Copy every line of the records exactly, without including the images.

Data excerpts →
========

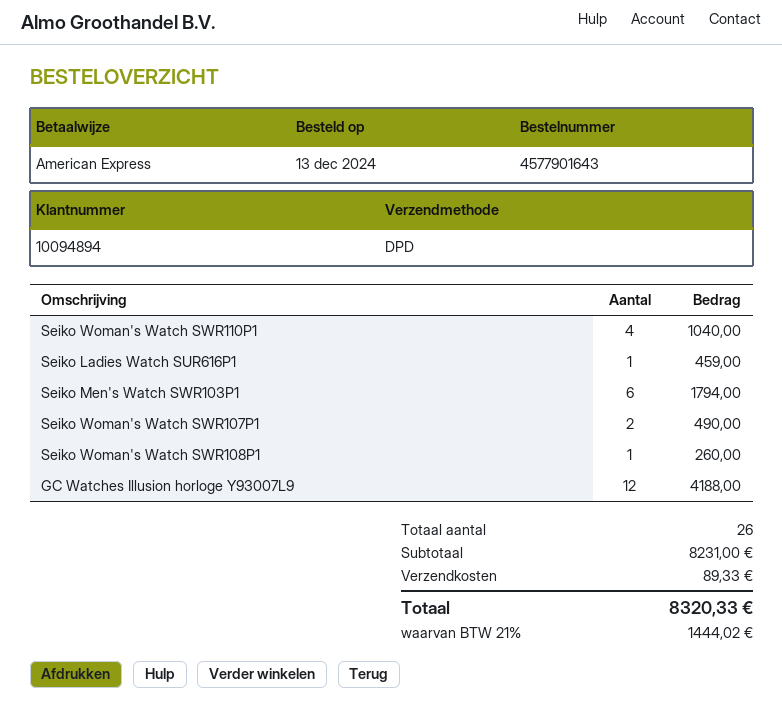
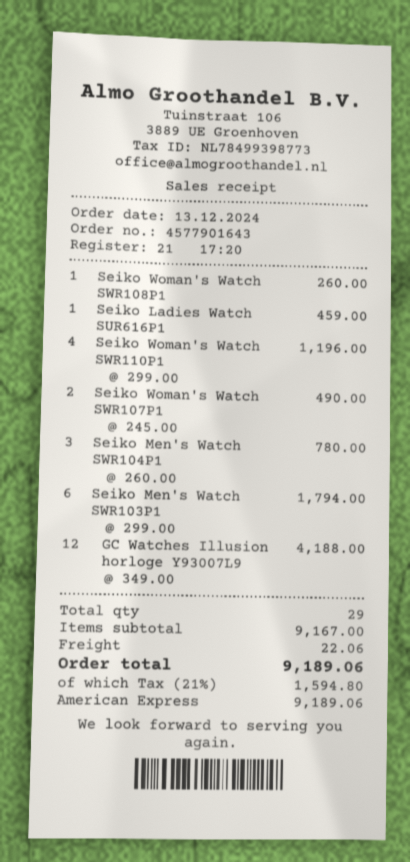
Seiko Woman's Watch SWR110P1: 4 for 1040.00 -> 4 for 1196.00
Seiko Men's Watch SWR104P1: none -> 3 for 780.00
total quantity: 26 -> 29
subtotal: 8231.00 -> 9167.00
shipping: 89.33 -> 22.06
tax: 21% = 1444.02 -> 21% = 1594.80
total: 8320.33 -> 9189.06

========

Answer space →
Seiko Woman's Watch SWR110P1: 4 for 1040.00 -> 4 for 1196.00
Seiko Men's Watch SWR104P1: none -> 3 for 780.00
total quantity: 26 -> 29
subtotal: 8231.00 -> 9167.00
shipping: 89.33 -> 22.06
tax: 21% = 1444.02 -> 21% = 1594.80
total: 8320.33 -> 9189.06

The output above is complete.